TASK DESCRIPTION:
Please give back, word for word, each line from the start of the entries through the one in which "[136,319,206,330] Installation ->" is found.

ENTRIES SUPPLIED:
········

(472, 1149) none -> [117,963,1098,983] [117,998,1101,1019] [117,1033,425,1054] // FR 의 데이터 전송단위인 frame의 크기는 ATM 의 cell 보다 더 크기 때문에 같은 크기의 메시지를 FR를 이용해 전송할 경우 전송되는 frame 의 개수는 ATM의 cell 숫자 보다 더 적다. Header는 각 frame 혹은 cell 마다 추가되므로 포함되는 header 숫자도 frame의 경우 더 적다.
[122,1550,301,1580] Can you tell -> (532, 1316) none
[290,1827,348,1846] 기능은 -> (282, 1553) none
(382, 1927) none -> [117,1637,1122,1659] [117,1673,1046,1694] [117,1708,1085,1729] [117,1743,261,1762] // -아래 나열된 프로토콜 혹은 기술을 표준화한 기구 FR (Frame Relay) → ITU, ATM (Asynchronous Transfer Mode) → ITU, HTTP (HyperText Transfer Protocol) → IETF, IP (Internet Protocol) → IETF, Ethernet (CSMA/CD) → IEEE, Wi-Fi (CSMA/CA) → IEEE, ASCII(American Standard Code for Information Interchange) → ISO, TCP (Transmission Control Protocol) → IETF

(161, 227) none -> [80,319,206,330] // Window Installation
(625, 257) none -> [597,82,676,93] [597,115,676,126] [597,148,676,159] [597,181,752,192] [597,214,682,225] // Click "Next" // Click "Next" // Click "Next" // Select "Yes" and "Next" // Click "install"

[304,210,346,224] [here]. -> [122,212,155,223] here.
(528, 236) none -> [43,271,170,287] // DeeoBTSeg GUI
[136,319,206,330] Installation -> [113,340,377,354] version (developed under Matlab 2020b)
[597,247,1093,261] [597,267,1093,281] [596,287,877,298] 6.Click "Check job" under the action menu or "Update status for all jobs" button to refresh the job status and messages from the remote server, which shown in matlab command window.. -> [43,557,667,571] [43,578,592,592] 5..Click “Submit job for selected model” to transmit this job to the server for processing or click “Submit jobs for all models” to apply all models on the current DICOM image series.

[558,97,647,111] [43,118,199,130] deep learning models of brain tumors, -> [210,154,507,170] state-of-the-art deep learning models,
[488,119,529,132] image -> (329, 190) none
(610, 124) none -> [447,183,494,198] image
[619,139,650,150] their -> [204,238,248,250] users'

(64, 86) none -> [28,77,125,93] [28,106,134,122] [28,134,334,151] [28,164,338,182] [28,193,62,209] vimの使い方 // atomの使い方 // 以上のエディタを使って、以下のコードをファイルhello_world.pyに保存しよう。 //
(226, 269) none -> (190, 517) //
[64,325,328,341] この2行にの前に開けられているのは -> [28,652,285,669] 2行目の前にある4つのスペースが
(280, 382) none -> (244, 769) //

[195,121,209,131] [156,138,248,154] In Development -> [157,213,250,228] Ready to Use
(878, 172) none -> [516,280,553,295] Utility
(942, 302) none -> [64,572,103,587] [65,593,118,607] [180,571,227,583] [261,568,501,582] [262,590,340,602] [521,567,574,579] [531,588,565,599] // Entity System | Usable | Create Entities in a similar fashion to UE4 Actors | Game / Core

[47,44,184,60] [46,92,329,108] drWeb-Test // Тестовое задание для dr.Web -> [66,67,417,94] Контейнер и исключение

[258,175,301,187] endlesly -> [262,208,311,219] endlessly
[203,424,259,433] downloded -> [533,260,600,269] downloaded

········

ANSWER SECTION:
(472, 1149) none -> [117,963,1098,983] [117,998,1101,1019] [117,1033,425,1054] // FR 의 데이터 전송단위인 frame의 크기는 ATM 의 cell 보다 더 크기 때문에 같은 크기의 메시지를 FR를 이용해 전송할 경우 전송되는 frame 의 개수는 ATM의 cell 숫자 보다 더 적다. Header는 각 frame 혹은 cell 마다 추가되므로 포함되는 header 숫자도 frame의 경우 더 적다.
[122,1550,301,1580] Can you tell -> (532, 1316) none
[290,1827,348,1846] 기능은 -> (282, 1553) none
(382, 1927) none -> [117,1637,1122,1659] [117,1673,1046,1694] [117,1708,1085,1729] [117,1743,261,1762] // -아래 나열된 프로토콜 혹은 기술을 표준화한 기구 FR (Frame Relay) → ITU, ATM (Asynchronous Transfer Mode) → ITU, HTTP (HyperText Transfer Protocol) → IETF, IP (Internet Protocol) → IETF, Ethernet (CSMA/CD) → IEEE, Wi-Fi (CSMA/CA) → IEEE, ASCII(American Standard Code for Information Interchange) → ISO, TCP (Transmission Control Protocol) → IETF

(161, 227) none -> [80,319,206,330] // Window Installation
(625, 257) none -> [597,82,676,93] [597,115,676,126] [597,148,676,159] [597,181,752,192] [597,214,682,225] // Click "Next" // Click "Next" // Click "Next" // Select "Yes" and "Next" // Click "install"

[304,210,346,224] [here]. -> [122,212,155,223] here.
(528, 236) none -> [43,271,170,287] // DeeoBTSeg GUI
[136,319,206,330] Installation -> [113,340,377,354] version (developed under Matlab 2020b)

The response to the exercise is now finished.